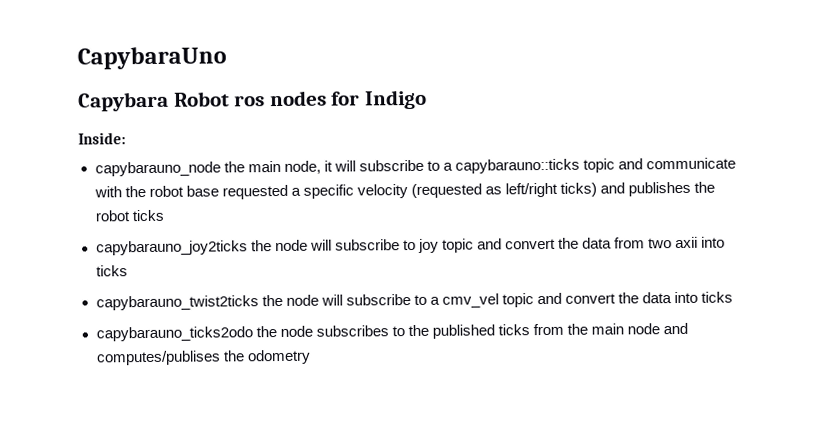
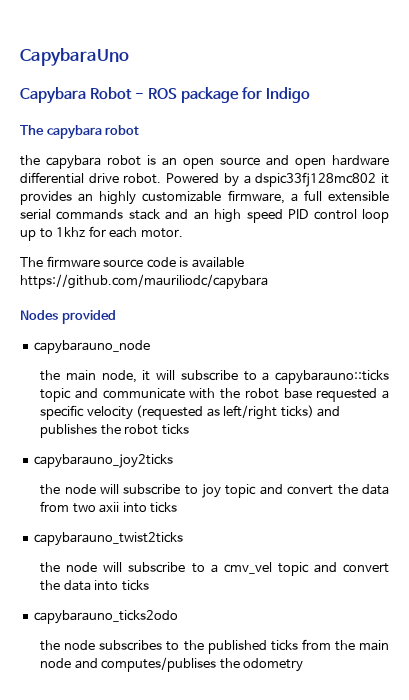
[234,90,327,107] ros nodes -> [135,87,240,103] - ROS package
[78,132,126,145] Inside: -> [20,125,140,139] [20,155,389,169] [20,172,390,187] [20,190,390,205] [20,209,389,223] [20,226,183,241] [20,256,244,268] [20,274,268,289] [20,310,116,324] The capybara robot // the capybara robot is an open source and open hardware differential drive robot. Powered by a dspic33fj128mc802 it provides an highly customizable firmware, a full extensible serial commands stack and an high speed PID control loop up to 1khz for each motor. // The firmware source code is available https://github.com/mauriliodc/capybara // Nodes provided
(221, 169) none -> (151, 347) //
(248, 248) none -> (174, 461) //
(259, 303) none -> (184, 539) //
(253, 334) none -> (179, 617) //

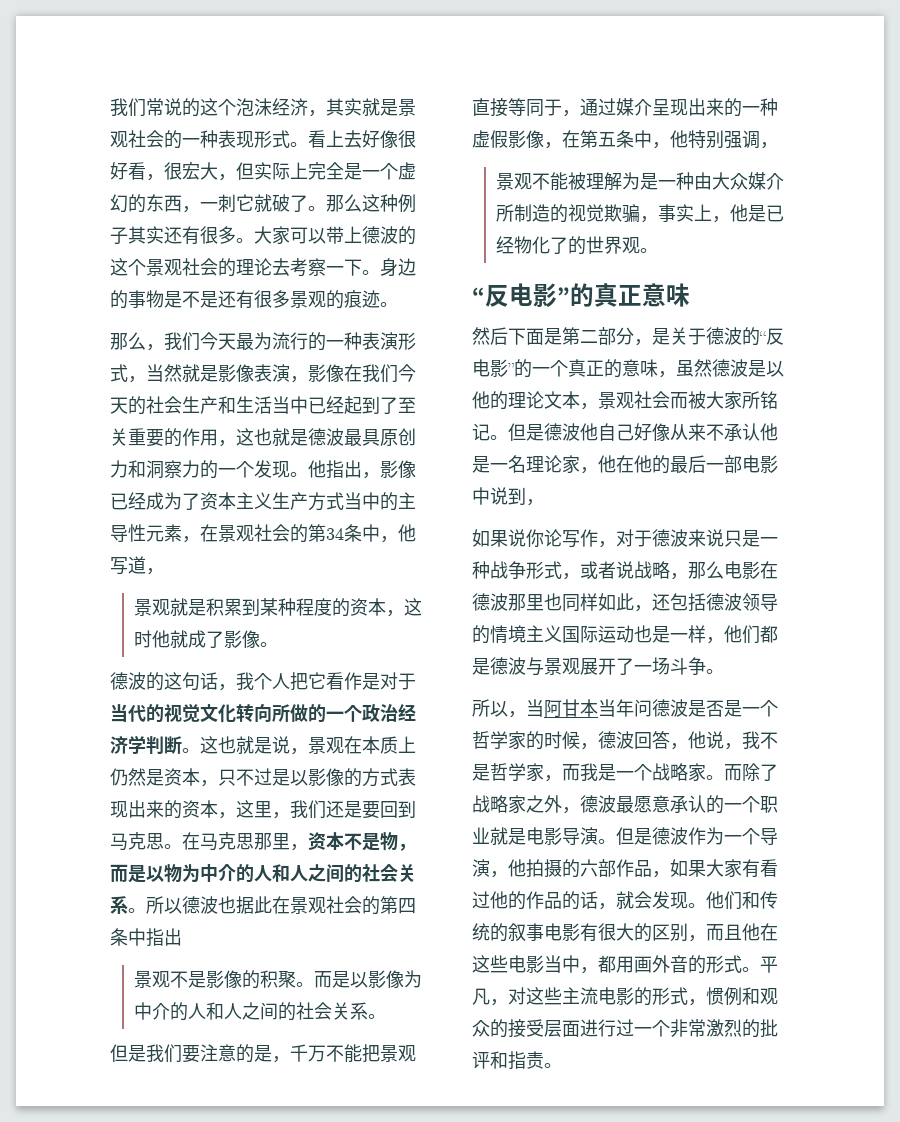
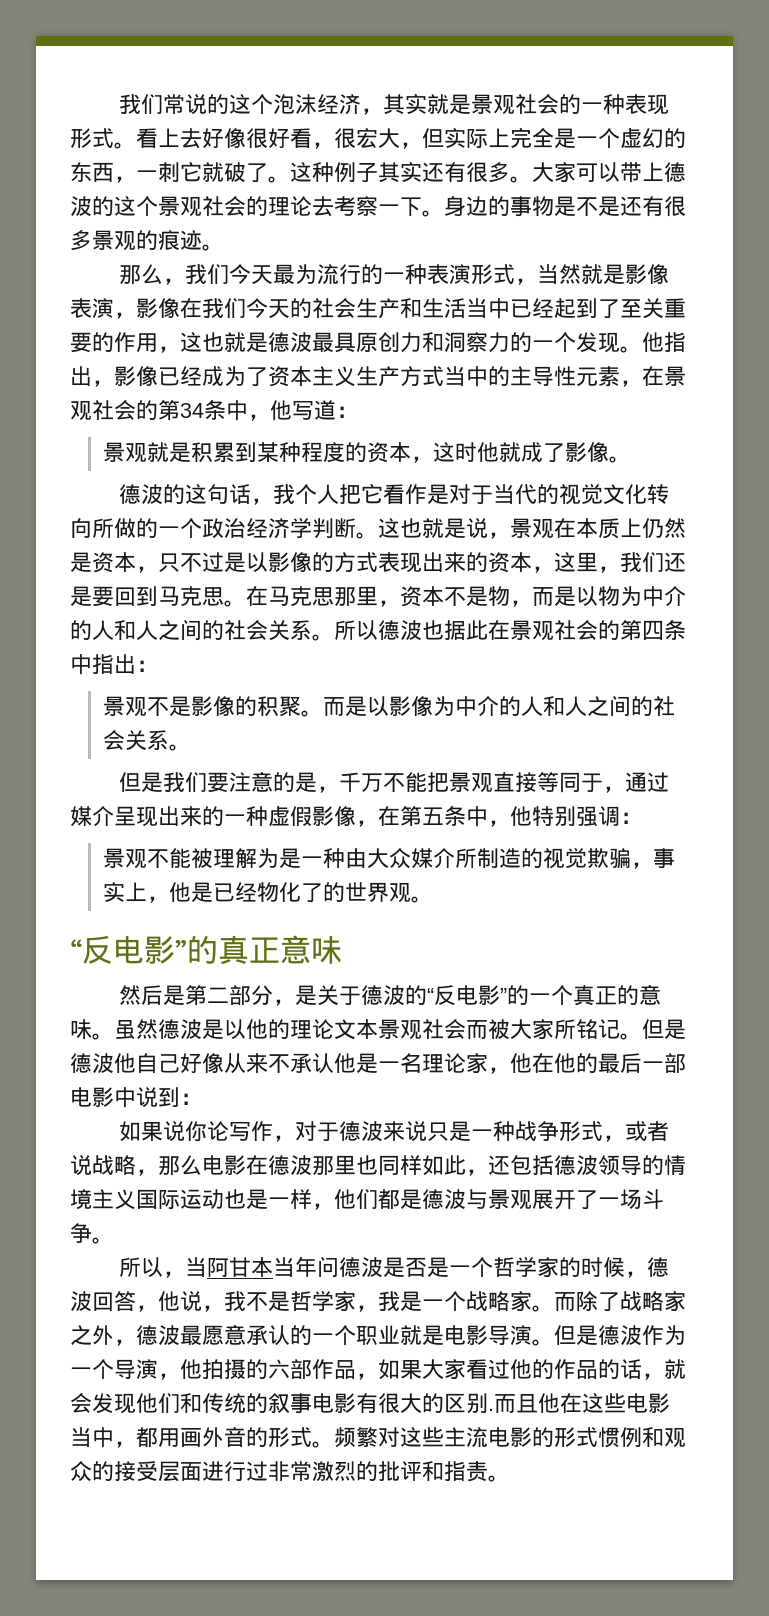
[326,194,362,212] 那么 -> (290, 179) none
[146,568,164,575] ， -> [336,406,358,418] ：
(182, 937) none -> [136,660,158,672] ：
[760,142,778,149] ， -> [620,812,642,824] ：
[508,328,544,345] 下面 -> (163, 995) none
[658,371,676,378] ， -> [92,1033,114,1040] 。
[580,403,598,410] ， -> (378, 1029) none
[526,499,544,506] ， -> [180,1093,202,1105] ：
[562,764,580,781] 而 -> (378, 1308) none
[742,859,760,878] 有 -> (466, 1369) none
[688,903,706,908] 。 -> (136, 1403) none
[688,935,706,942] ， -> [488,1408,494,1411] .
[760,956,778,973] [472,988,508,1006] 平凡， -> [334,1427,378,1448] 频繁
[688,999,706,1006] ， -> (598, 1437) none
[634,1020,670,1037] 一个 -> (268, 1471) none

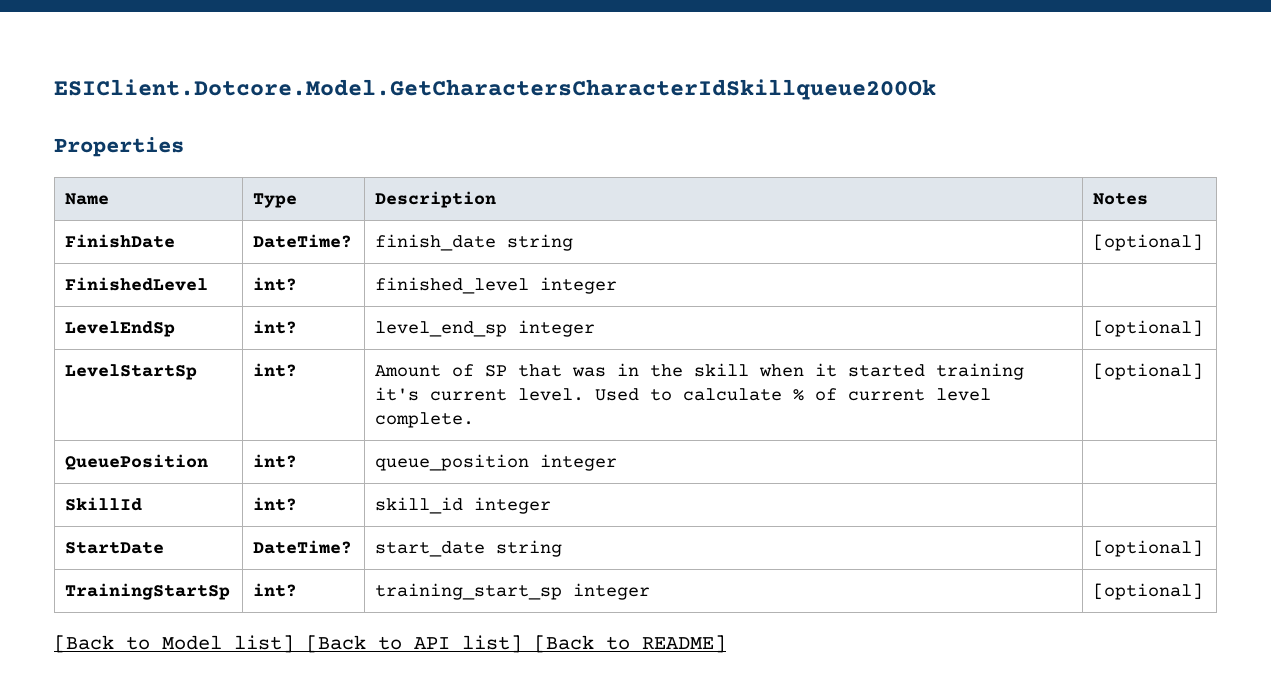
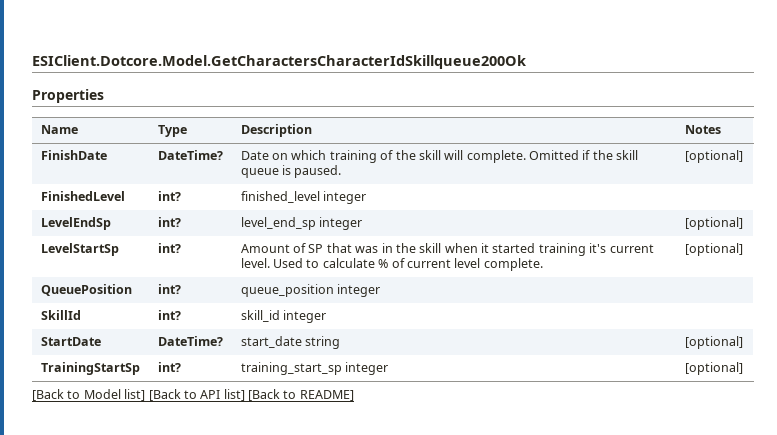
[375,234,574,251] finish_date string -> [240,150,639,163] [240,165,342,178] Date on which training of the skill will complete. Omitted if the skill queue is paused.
******
Return the preceding entries verbatim, with the pictures excluded.

> [Expected output]
[234,90,327,107] ros nodes -> [135,87,240,103] - ROS package
[78,132,126,145] Inside: -> [20,125,140,139] [20,155,389,169] [20,172,390,187] [20,190,390,205] [20,209,389,223] [20,226,183,241] [20,256,244,268] [20,274,268,289] [20,310,116,324] The capybara robot // the capybara robot is an open source and open hardware differential drive robot. Powered by a dspic33fj128mc802 it provides an highly customizable firmware, a full extensible serial commands stack and an high speed PID control loop up to 1khz for each motor. // The firmware source code is available https://github.com/mauriliodc/capybara // Nodes provided
(221, 169) none -> (151, 347) //
(248, 248) none -> (174, 461) //
(259, 303) none -> (184, 539) //
(253, 334) none -> (179, 617) //

[326,194,362,212] 那么 -> (290, 179) none
[146,568,164,575] ， -> [336,406,358,418] ：
(182, 937) none -> [136,660,158,672] ：
[760,142,778,149] ， -> [620,812,642,824] ：
[508,328,544,345] 下面 -> (163, 995) none
[658,371,676,378] ， -> [92,1033,114,1040] 。
[580,403,598,410] ， -> (378, 1029) none
[526,499,544,506] ， -> [180,1093,202,1105] ：
[562,764,580,781] 而 -> (378, 1308) none
[742,859,760,878] 有 -> (466, 1369) none
[688,903,706,908] 。 -> (136, 1403) none
[688,935,706,942] ， -> [488,1408,494,1411] .
[760,956,778,973] [472,988,508,1006] 平凡， -> [334,1427,378,1448] 频繁
[688,999,706,1006] ， -> (598, 1437) none
[634,1020,670,1037] 一个 -> (268, 1471) none

[375,234,574,251] finish_date string -> [240,150,639,163] [240,165,342,178] Date on which training of the skill will complete. Omitted if the skill queue is paused.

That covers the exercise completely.